Adults may wonder if they should broach the topic of death with their young children. Many parents faced with explaining death and dying often find it difficult to begin the conversation, not knowing how to start or what to say. Unfortunately, some parents tend to avoid the topic in an attempt to protect their child from reality or deny the finality of death.
It is important for parents to have healthy, age-appropriate conversations with their children about death and dying, especially as children are processing and grieving the loss of a loved one. See the tips and ideas below for help in talking to your child about death.
Take your child’s point of view into consideration
When talking to children about death, one must understand their point of view and recognize that even young children may already have a concept of death, explains Krystina Diman, a director with Morrissett Funeral & Cremation Service. Death-related themes appear frequently in children’s rhymes, fairy tales, television and songs, such as “Ring Around the Rosie,” an English song about the bubonic plague, a deer’s mother being killed in “Bambi,” or Humpty Dumpty falling and cracking.
People are also reading…
These childhood tales can provide wholesome experiences that help children work through fears and anxieties related to death in a safe and distanced way.

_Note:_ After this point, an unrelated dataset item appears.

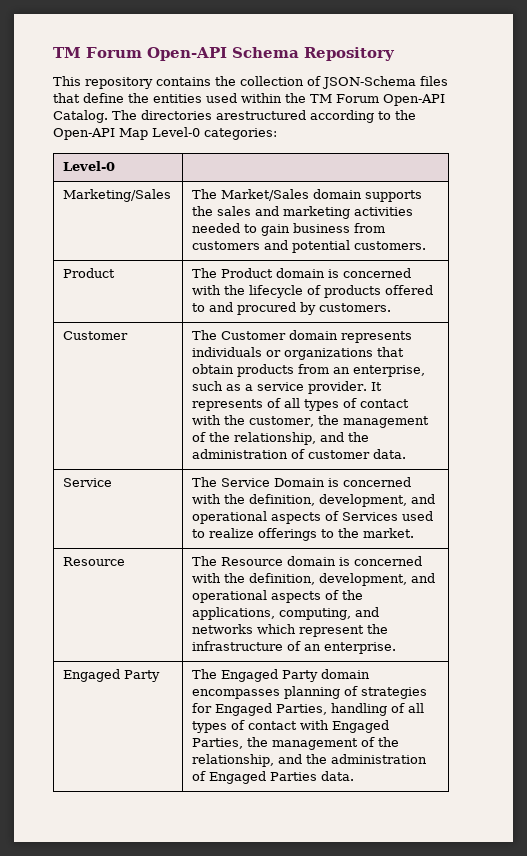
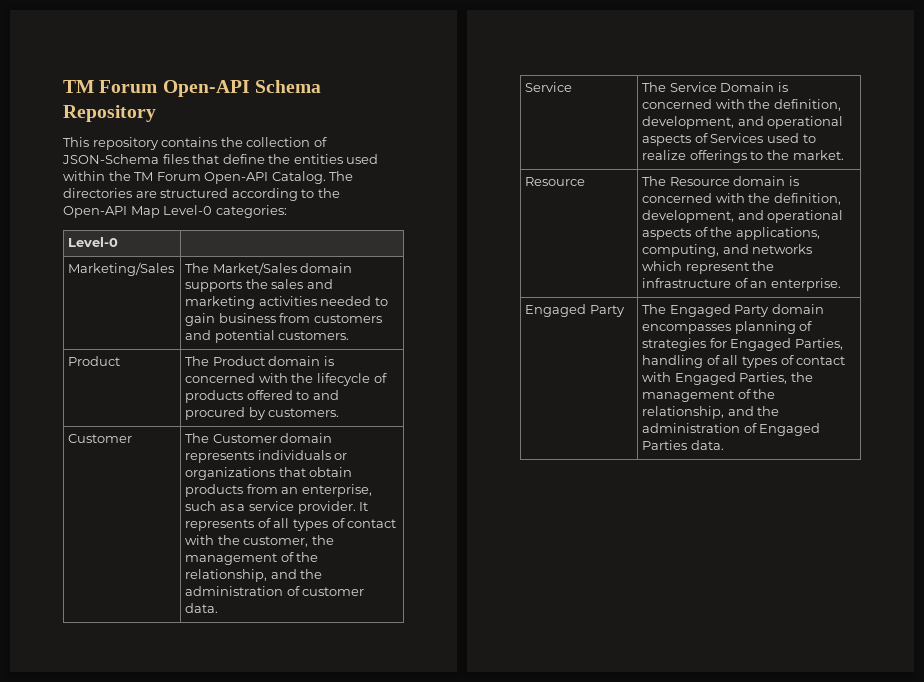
[216,110,306,120] arestructured -> [135,188,229,198] are structured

"Curiosity about death is part of the normal child's interest in learning more about the world," said Diman.
Be familiar with the development of your child’s understanding of death
There are three developmental stages during which children gain a mature understanding of death, according to a 1948 study by Hungarian psychologist Maria Nagy.
- Ages 3-5: Death is not seen as final and may be interpreted as ongoing living somewhere else. However, the child still feels the pain of separation.

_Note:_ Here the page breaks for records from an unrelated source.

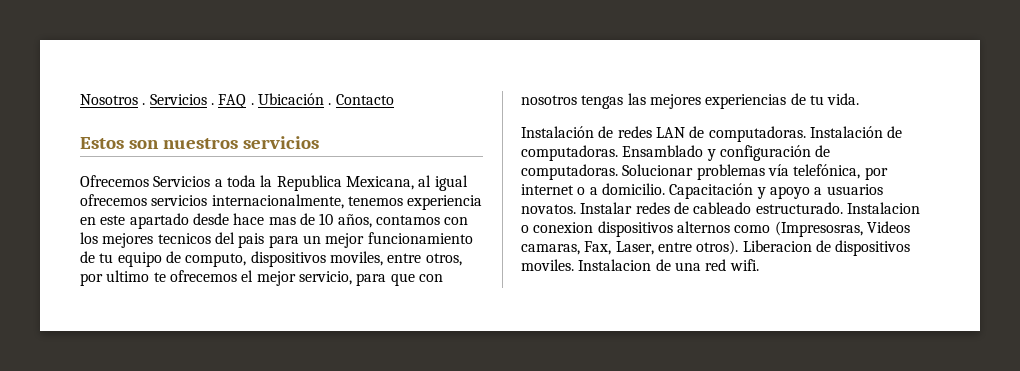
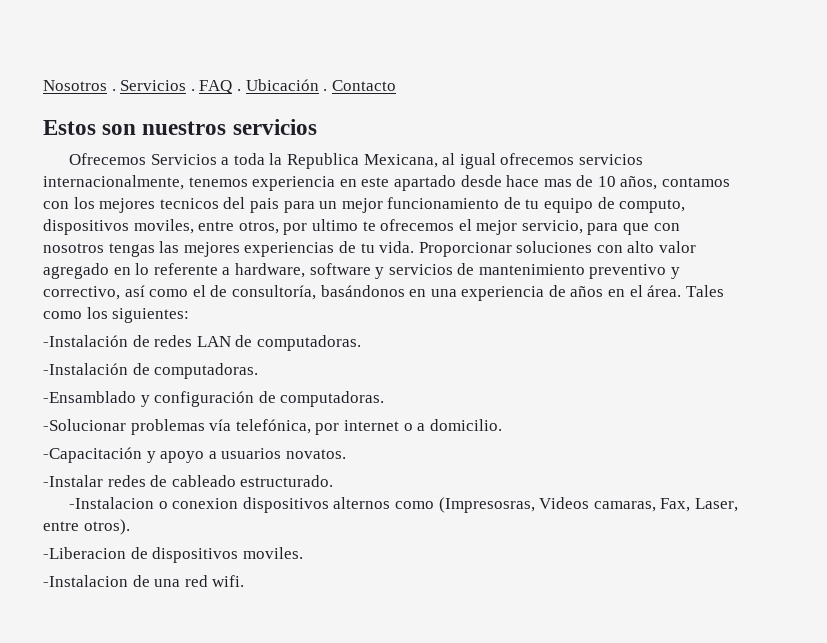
[521,126,594,138] // Instalación -> [418,241,697,257] [43,263,681,279] [43,285,724,301] [43,307,190,323] [43,335,128,347] Proporcionar soluciones con alto valor agregado en lo referente a hardware, software y servicios de mantenimiento preventivo y correctivo, así como el de consultoría, basándonos en una experiencia de años en el área. Tales como los siguientes: // -Instalación
[809,126,903,138] [521,145,704,161] Instalación de computadoras. Ensamblado -> [43,363,259,379] [43,391,136,403] // -Instalación de computadoras. // -Ensamblado
[622,164,694,176] Solucionar -> [43,419,126,431] // -Solucionar
[669,183,754,199] Capacitación -> [43,447,142,463] // -Capacitación
[580,202,633,214] Instalar -> [43,475,103,487] // -Instalar
[846,202,920,214] Instalacion -> [68,497,154,509] // -Instalacion
[742,240,812,252] Liberacion -> [43,547,126,559] // -Liberacion
[578,259,652,271] Instalacion -> [43,575,128,587] // -Instalacion

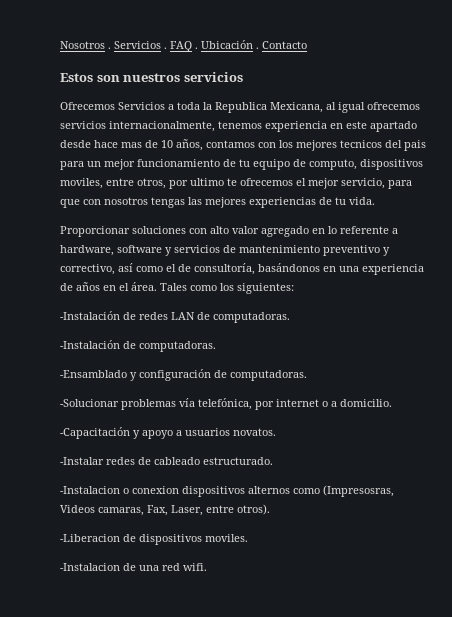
(415, 247) none -> (375, 201) //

- Ages 5-9: Children personify death and believe it is final but avoidable.
- Ages 9 to adolescent: Children view death as final and universal, and a process that each of us will experience.

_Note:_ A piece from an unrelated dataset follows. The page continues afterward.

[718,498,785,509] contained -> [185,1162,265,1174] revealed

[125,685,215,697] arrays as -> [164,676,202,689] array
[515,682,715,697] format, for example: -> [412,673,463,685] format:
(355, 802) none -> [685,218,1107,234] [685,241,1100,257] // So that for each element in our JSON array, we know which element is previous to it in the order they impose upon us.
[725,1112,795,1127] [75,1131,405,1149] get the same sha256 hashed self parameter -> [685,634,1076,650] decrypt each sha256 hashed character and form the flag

In addition to these developmental stages, parents should also keep in mind their child’s developmental level, life experiences and individual personality.
Allow your child to express his thoughts first
When beginning a conversation with your child about death, let him talk first.
"We, as parents, often have the belief that we must always explain everything in order to teach, which is not true. When beginning this conversation, which may be a difficult topic for you but not necessarily for him, just ask your child what he thinks happens when you die or does he know what death is. Another option is to ask him to draw a picture of what he thinks happens or what he thinks death 'looks' like, and then expound on what he comes up with to either clear up any misconceptions or to confirm the truth he already knew," suggested Diman.
Understand that your child grieves differently than an adult
Understand that children do not react to loss or express their reactions as adults do, and they may not display their feelings as openly. Bereaved children especially need support, nurturance and continuity in their lives, even if they don’t appear to be affected by loss or death.
As children grieve, they have several specific needs, according to the Harvard Child Bereavement Study. A grieving child needs adequate, clear and age-appropriate information about a death. Avoid telling him the deceased person is “sleeping,” as he may then fear bedtime. His fears and anxieties should be addressed, and he needs to know that he will be cared for. Children need to be reassured that they are not to blame for a death, and they need someone who will listen to them and validate concerns. They need help coping with overwhelming feelings and should see grief behaviors modeled appropriately in the adults around them.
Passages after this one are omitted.